• _WHAT YOU SHOULD DO_
Find each line in the records below that contains the word "ticklbl", and copy it out.

(Dataset excerpts)
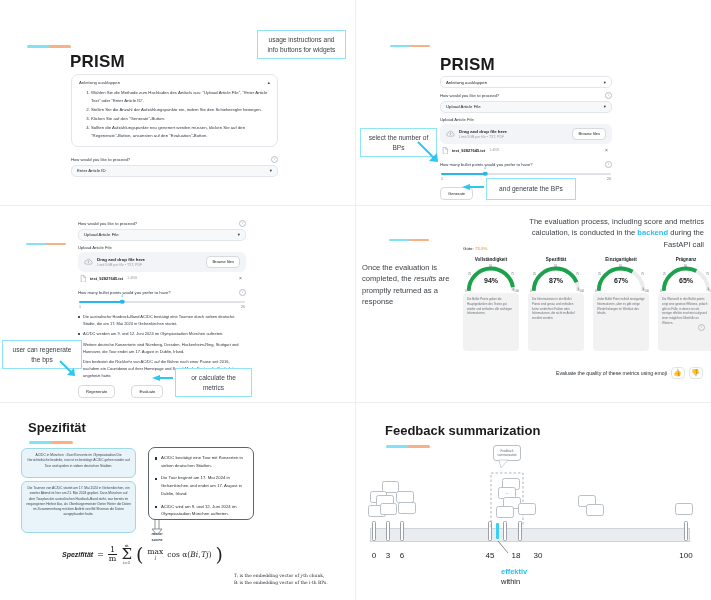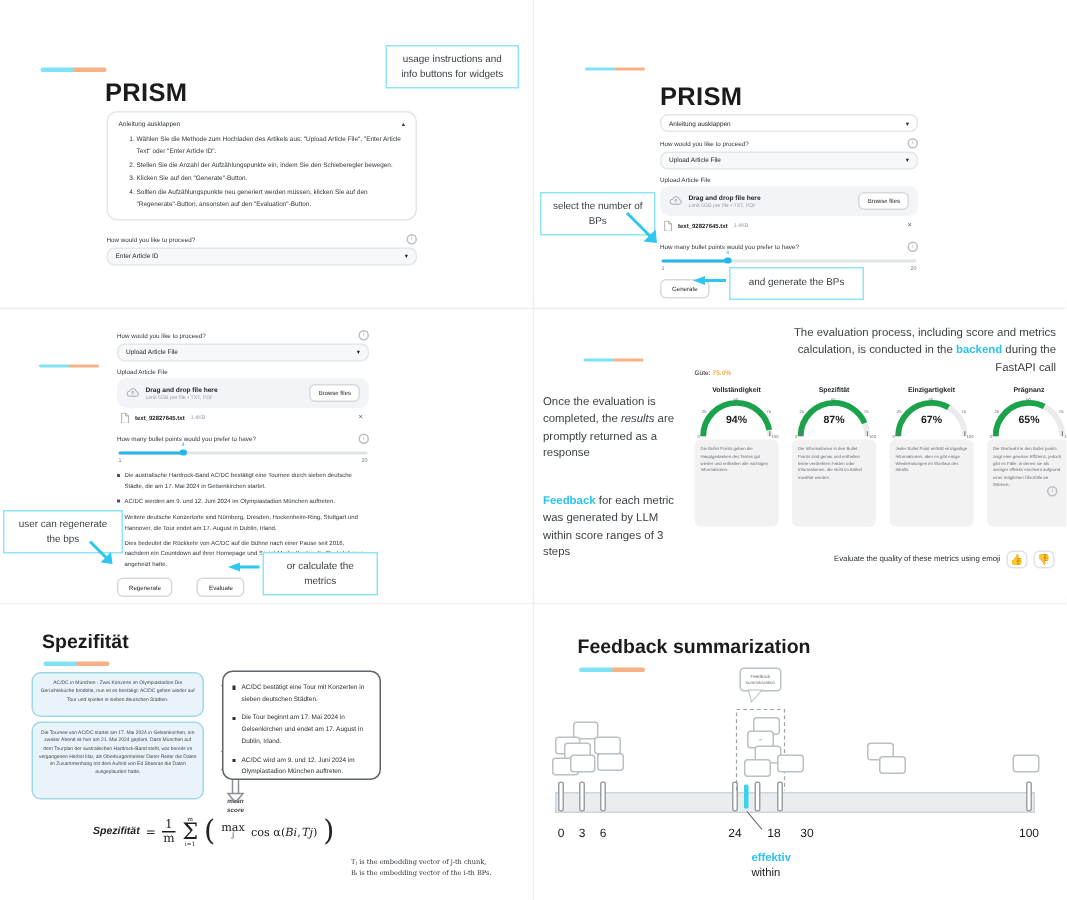--- a/index.html
+++ b/index.html
@@ -324,9 +324,6 @@
       <span>Once the evaluation is completed, the </span><span class="it">results</span><span> are promptly returned as a response</span>
     </div>
 
-    <div class="annotext" style="left:6px;top:122px;width:93px;">
-      <span class="hl">Feedback</span><span> for each metric was generated by LLM within score ranges of 3 steps</span>
-    </div>
 
     <div class="guete" style="position:absolute;left:107px;top:40px;">
       <span>Güte:</span>

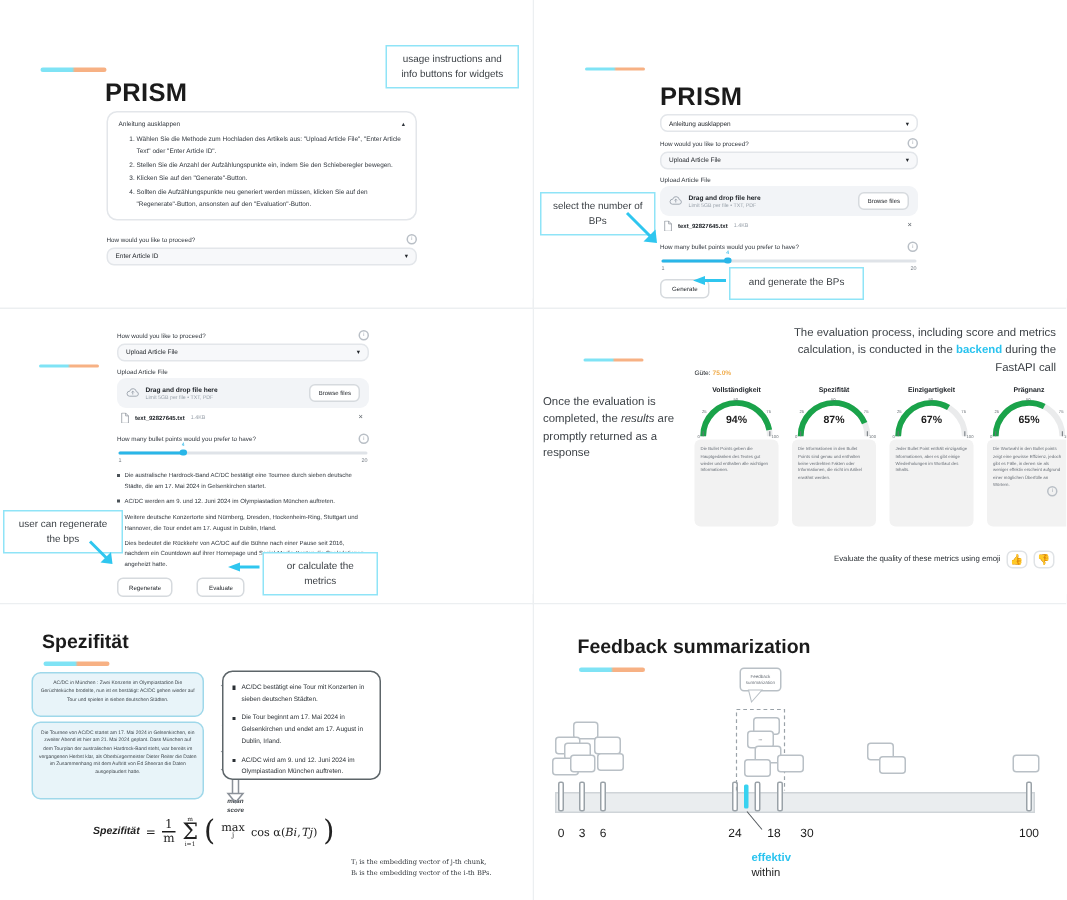--- a/index.html
+++ b/index.html
@@ -504,7 +504,7 @@
     <div class="ticklbl" style="left:18px;top:148px;">0</div>
     <div class="ticklbl" style="left:32px;top:148px;">3</div>
     <div class="ticklbl" style="left:46px;top:148px;">6</div>
-    <div class="ticklbl" style="left:134px;top:148px;">24</div>
+    <div class="ticklbl" style="left:134px;top:148px;">45</div>
     <div class="ticklbl" style="left:160px;top:148px;">18</div>
     <div class="ticklbl" style="left:182px;top:148px;">30</div>
     <div class="ticklbl" style="left:330px;top:148px;">100</div>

• _RESPONSE TO THIS EXERCISE_
     <div class="ticklbl" style="left:18px;top:148px;">0</div>
     <div class="ticklbl" style="left:32px;top:148px;">3</div>
     <div class="ticklbl" style="left:46px;top:148px;">6</div>
-    <div class="ticklbl" style="left:134px;top:148px;">24</div>
+    <div class="ticklbl" style="left:134px;top:148px;">45</div>
     <div class="ticklbl" style="left:160px;top:148px;">18</div>
     <div class="ticklbl" style="left:182px;top:148px;">30</div>
     <div class="ticklbl" style="left:330px;top:148px;">100</div>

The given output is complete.